The colonial signature is evident amongst Africans today. Languages, such as English, are recognised and trusted to lead official discourses. As a result, African languages are looked down upon as inferior.



The only medium African intellectuals are able to emancipate the uneducated communities through is the English language, among other official languages of Africa, for it was the language of formal communication from primary to tertiary education. The new African society is molded according to the desires of people sitting in Manchester, England.

The generations of African intellectuals need to be awakened in order to emancipate those who did not get university degrees. This awakening should take into account the African linguistic system and African spirituality in order to teach genuine concepts of Africa in languages that are fully accessible to Africa’s people.

Africa might share similar theories with other continents, but the fact that language translation can change the original meaning of a theory in understanding certain events, the original theories might lose the direction of meaning through translation.

The fact that African theories and beliefs are not recognised elsewhere is because for various reasons they are not often translated into other languages. This defies the global understanding and recognition of African theories and concepts.

The visual fact that Africa is defined and interpreted in English or Portuguese cannot be correct, especially in the world where we have nations whose official languages are native to themselves.

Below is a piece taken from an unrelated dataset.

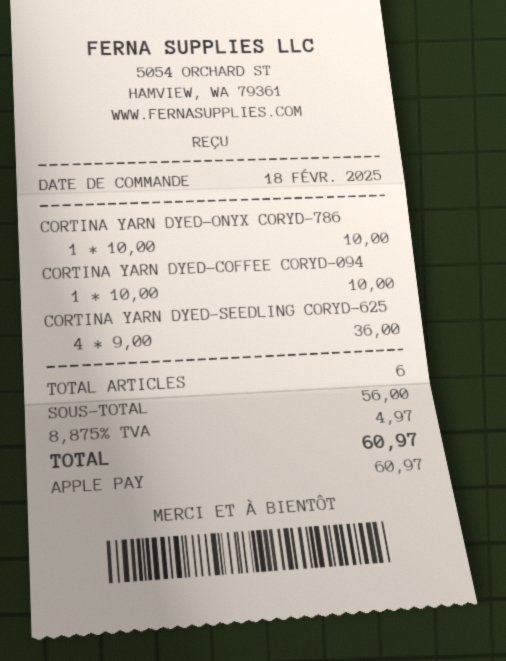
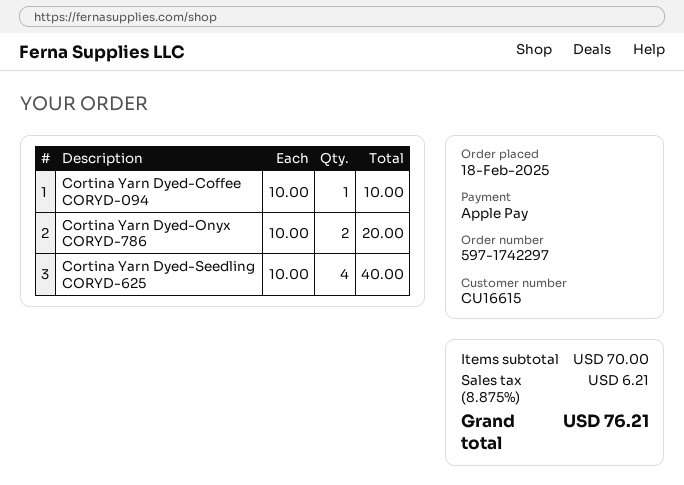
CORTINA YARN DYED-ONYX CORYD-786: 1 x 10.00 = 10.00 -> 2 x 10.00 = 20.00
CORTINA YARN DYED-SEEDLING CORYD-625: 4 x 9.00 = 36.00 -> 4 x 10.00 = 40.00
subtotal: 56.00 -> 70.00
tax: 8.875% = 4.97 -> 8.875% = 6.21
total: 60.97 -> 76.21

Is this a lack of African governance? Should we blame oppression or ancestral ignorance? The fact that we are taught to believe that there is in existence heaven and hell is a clear indication of the flaw in our intelligence only if we cannot question it but accept it as a final knowledge.

If this is final knowledge then who is the source of this knowledge? Theoretical criticism taught us that no knowledge is final and that no knowledge is immune to critique. It’s only a matter of time and critical intelligence before old knowledge is replaced by the new, and for the new knowledge to emerge, the old must die first.

A religious theory that supports the fear of death is against critical intelligence and intellectual liberation. Africa needs to disengage the old theories and African people who bear the potency in the revolution, the rebirth of Africa should be inspired by Africans.

The mere fact that some languages are seen as measures of intelligence is inconsistent logic. We need to generate new knowledge, as morality is not limited to churches; knowledge is not limited to universities.

As Africans we need to go out and research in order to get first-hand knowledge and come to grasp reality to create meaningful theories in our own languages.

African people need to embrace change, the change that will see the intellectual independence of Africa’s people and the re-imagining of Africans speaking African languages without being apologetic.

Africa needs to reject the notions of heaven and hell in understanding and regulating humanity and focus on genuine knowledge acquisition. The heavens are too close and uncertain.

Africa needs to go far with certainty; the heavens are psychologically and strategically set to oppress our lines of thoughts and conscience with a view to keeping us busy embracing the gods of nonexistence.

It is intellectually unsound to be told our gods originated outside of Africa.
If we are to believe that it is logically correct that Africa cannot save itself from the tyranny of oppression and that we need a foreign god, whose territory is home to the oppressor, then we really need intellectual reform and such intellectual rebirth cannot be achieved through a damning prayer, but only with critical intelligence and utmost resilience.

* Shivute Kaapanda is an Africanist writer and philosopher from Eyanda village.